Despite his public spats with Elon Musk, LeCun is recognized as a foundational figure in AI, his prominence tied to groundbreaking innovations in deep learning, and he is widely regarded as a leading spokesperson for cutting-edge global models.

Groq, which has frequently sought to engage AI industry titans, has now truly secured the backing of a heavyweight giant.

Founded by a team that included core members of Google’s TPU, Groq has carved a niche in the AI chip landscape, initially shrouding its technology and products in mystery to tease the industry.

However, facing a market that didn’t meet expectations, Groq pivoted after catching the generative AI tide, branding itself as offering the “world’s fastest inference,” and directly challenging personalities like Musk, OpenAI CEO Sam Altman, and Meta’s Mark Zuckerberg with fervent aggressiveness.

Besides their flair for drawing attention, the company's ability to attract admirers is commendable, garnering endorsements from notable industry figures.

LeCun mentioned that “Groq chips have significant market viability.” Zuckerberg announced that Groq would be providing inference chips for Meta’s Llama 3.1 large language model

Moreover, former Alibaba VP and founder of AI Infra company Lepton AI, Jia Yangqing, labeled himself a “superfan” of Groq.

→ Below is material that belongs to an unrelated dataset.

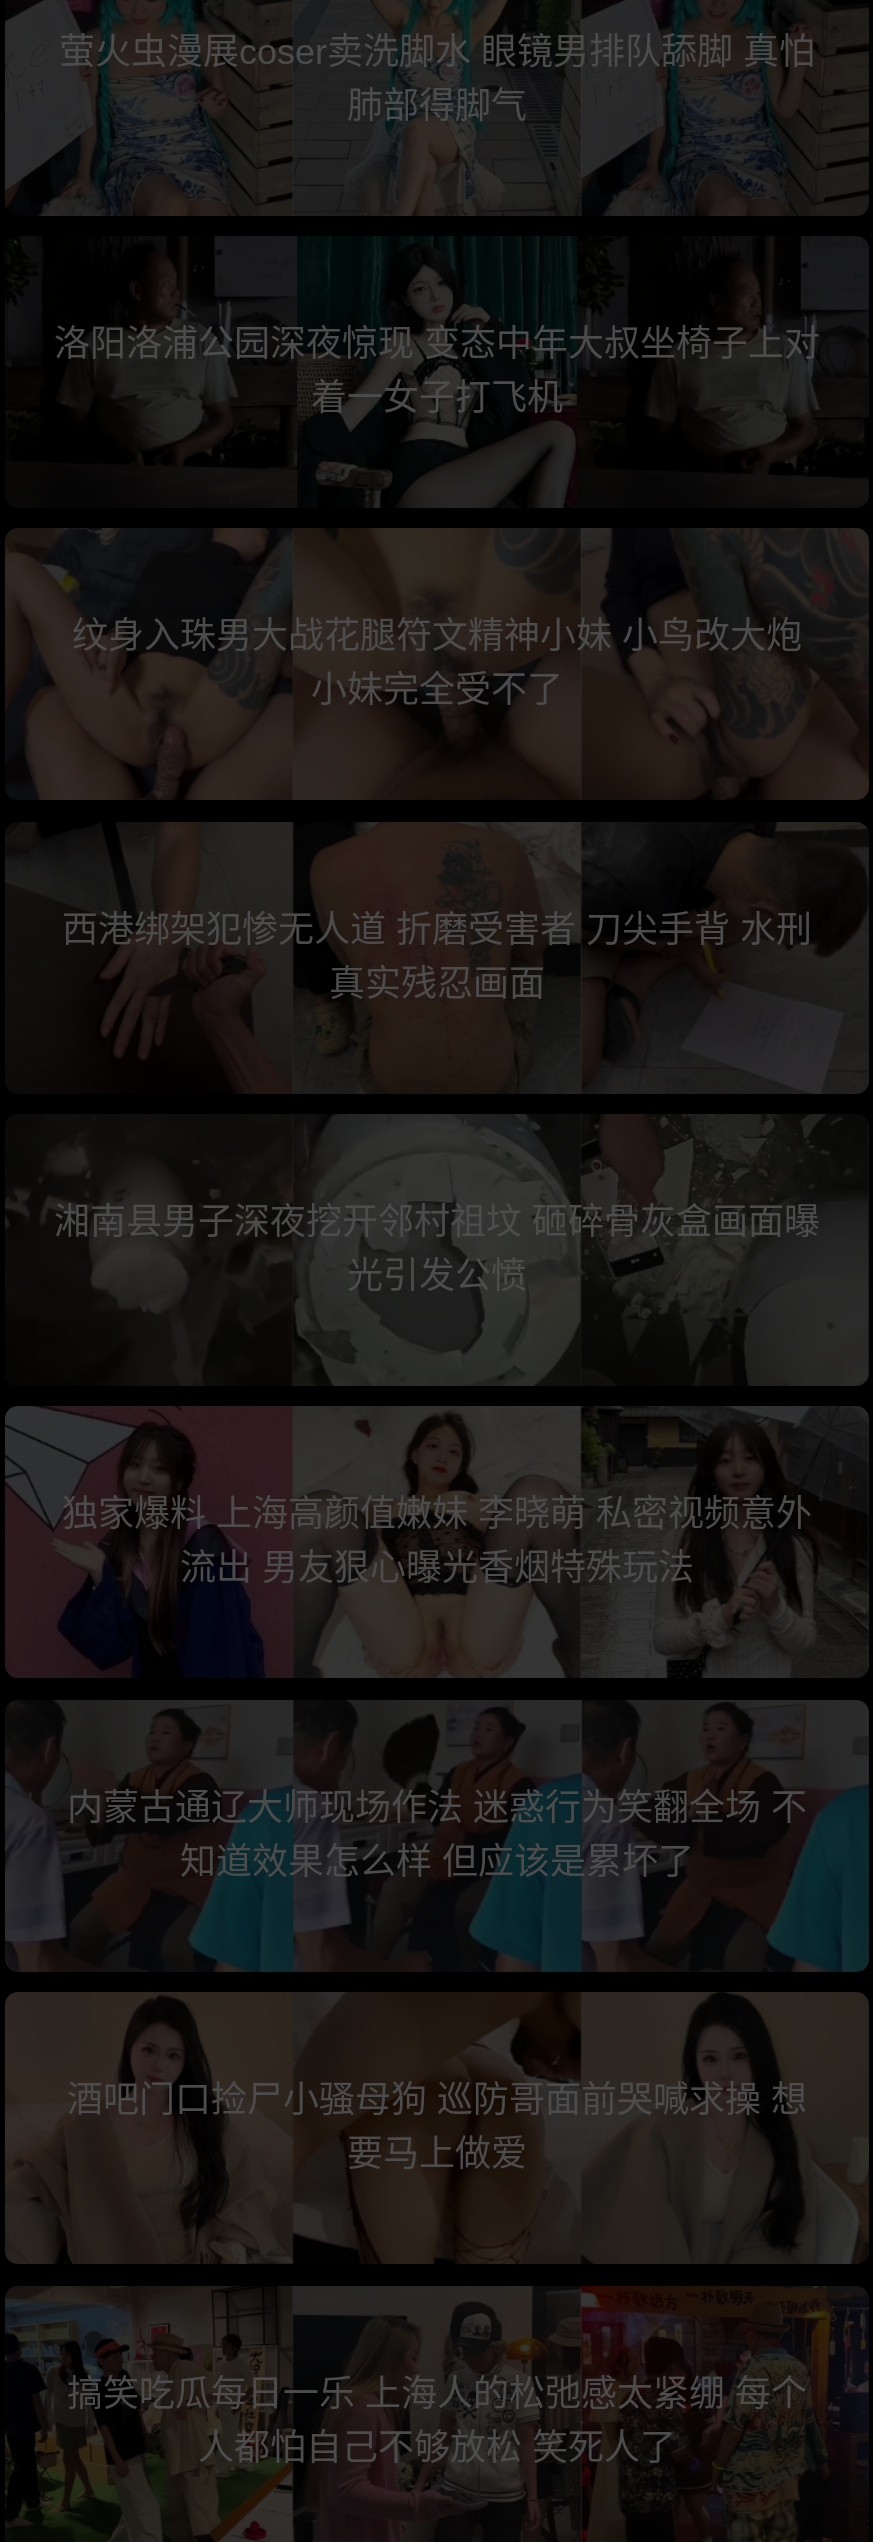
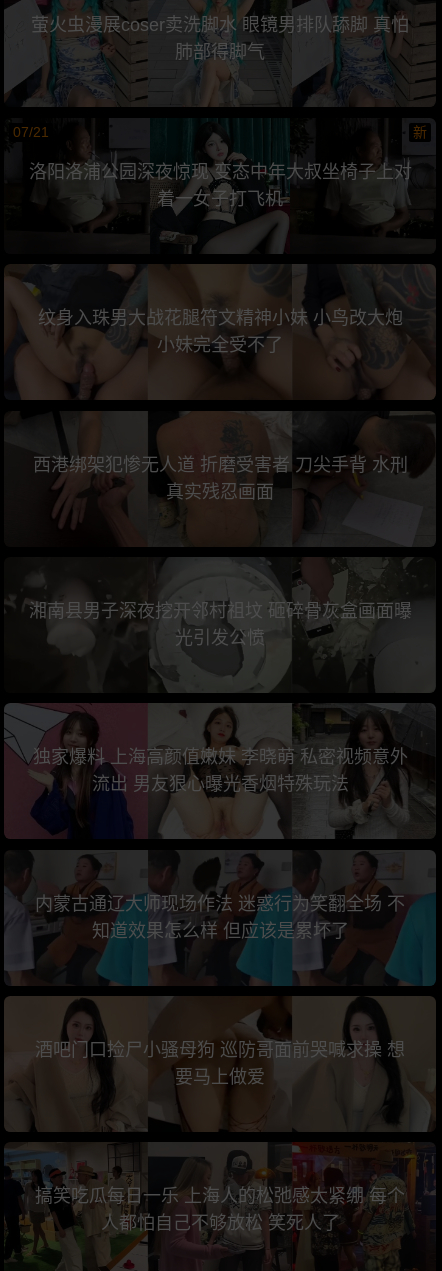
+ 07/21
+ 新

With this new financing round, Silicon Valley’s three major AI chip unicorns — Groq (valued at $2.8 billion), Cerebras (valued at $4 billion), and SambaNova (valued at $5.1 billion) — are finally congregating in the 20 billion RMB valuation club.

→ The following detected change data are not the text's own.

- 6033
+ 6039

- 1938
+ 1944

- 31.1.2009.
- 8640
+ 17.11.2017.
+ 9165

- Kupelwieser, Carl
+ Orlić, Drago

Nvidia, the world’s largest AI computing giant, has seen its market valuation soar to $3 trillion, with revenues hitting approximately $60.9 billion in 2023.

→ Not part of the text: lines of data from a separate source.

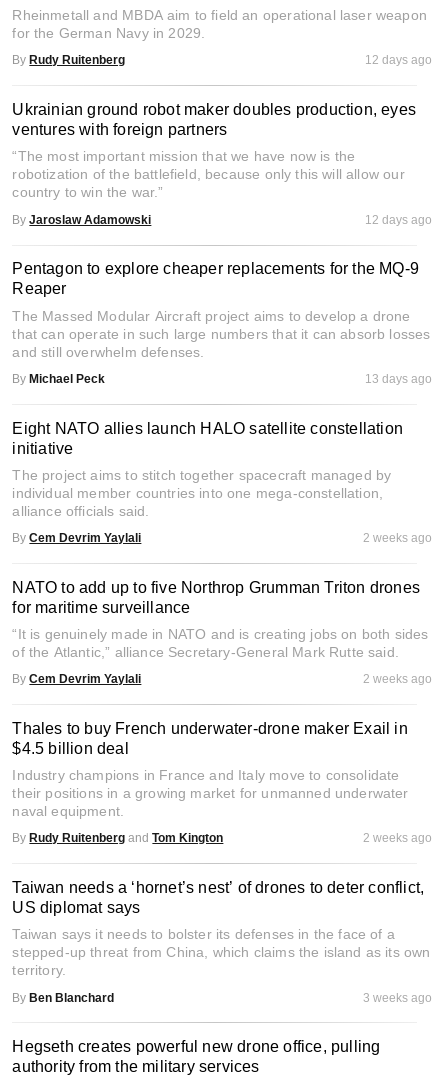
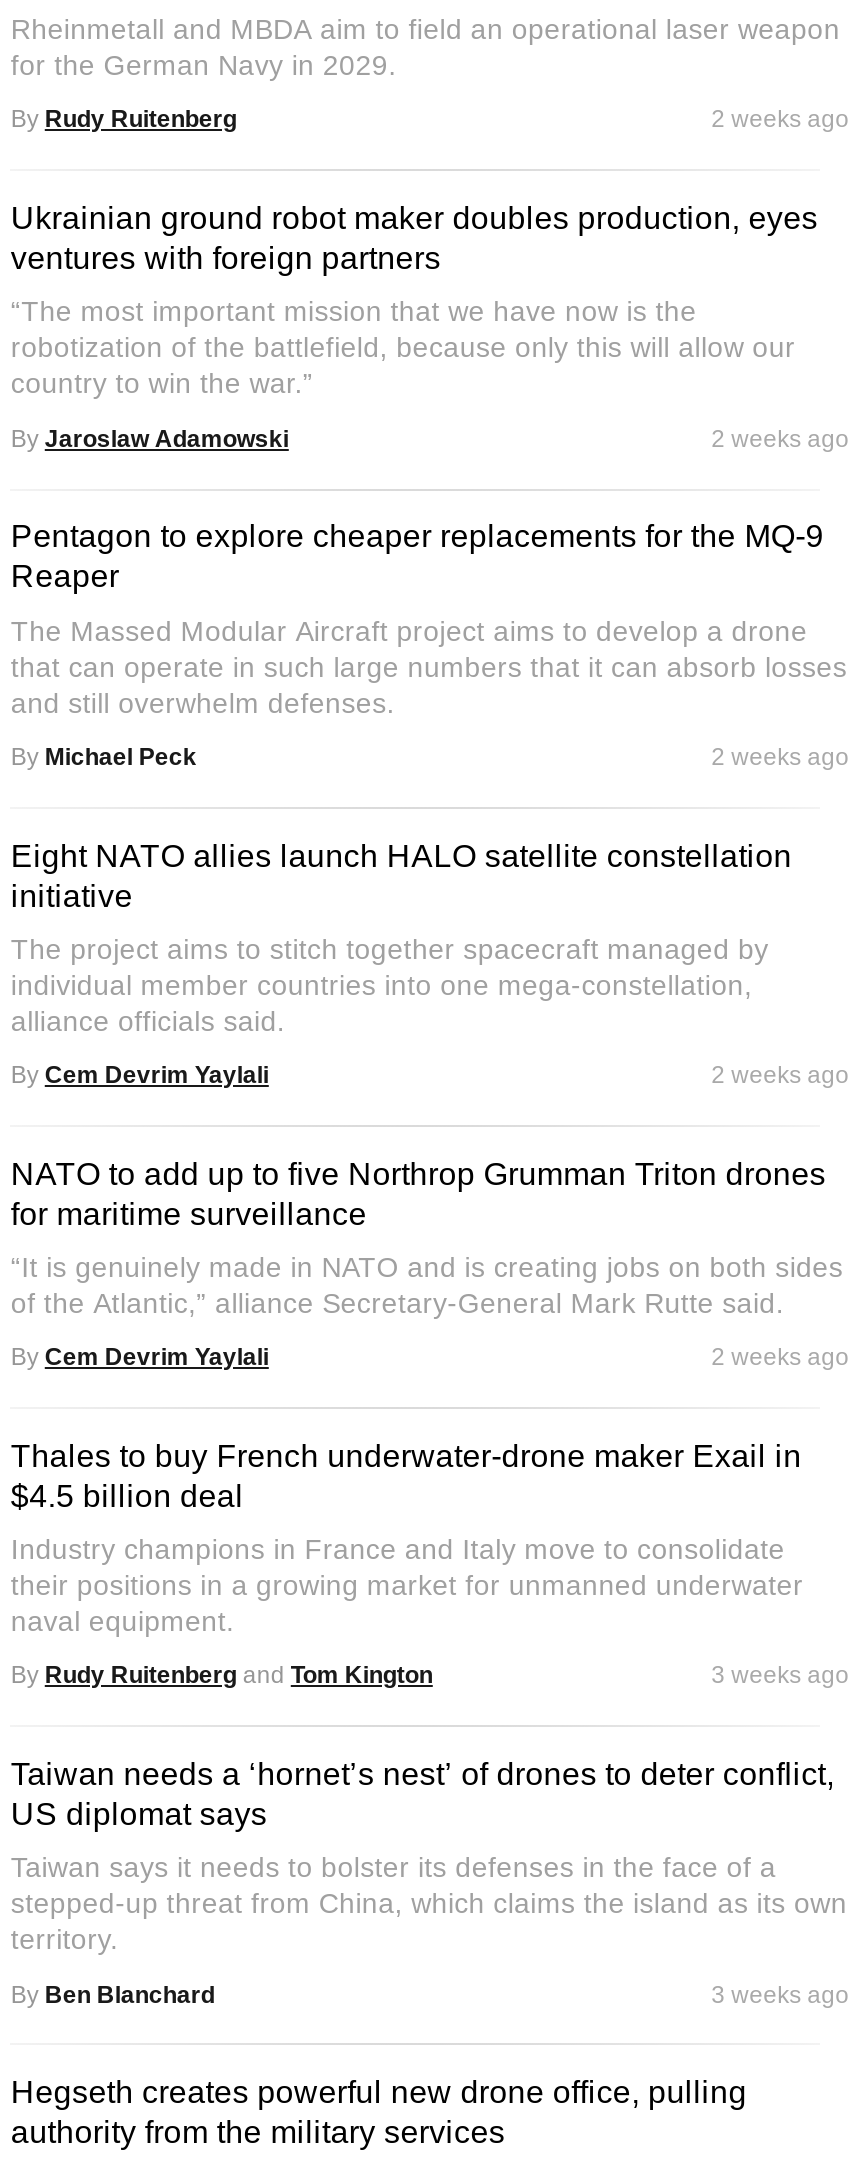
- 12 days ago
+ 2 weeks ago

- 12 days ago
+ 2 weeks ago

- 13 days ago
+ 2 weeks ago

- 2 weeks ago
+ 3 weeks ago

In contrast, Groq's footprint is considerably smaller

According to financial documents reviewed by Forbes, the startup's expected sales for 2023 stand at just $3.4 million, with a net loss estimated at $88.3 million.

However, sources indicate that Groq is optimistically forecasting sales of up to $10 million for this year.

Reaching this point has signaled a transformative turnaround for this AI chip startup, signaling a shift in its fortune.

Despite presently positioning itself as one of the most aggressive challengers to Nvidia, Groq's path was fraught with challenges before the generative AI boom ignited enthusiasm for AI technologies globally.

Co-founder Jonathan Ross recalls near disastrous moments for Groq, particularly during the low period of 2019 when they were just a month away from running out of funds.

So much so that Ross later lamented that Groq might have launched too early.

In late 2016, eight of the ten core members of Google's TPU quietly left, joining forces to establish Groq.

Google’s TPU was instrumental in the defeat of the world champion Go player by AlphaGo, propelling the global market for dedicated AI chips into the spotlight

The departure of its core designers attracted significant attention, yet Groq initially remained publicly silent as they navigated financial difficulties until late 2019, when they began sporadically releasing blog posts to satisfy industry curiosity.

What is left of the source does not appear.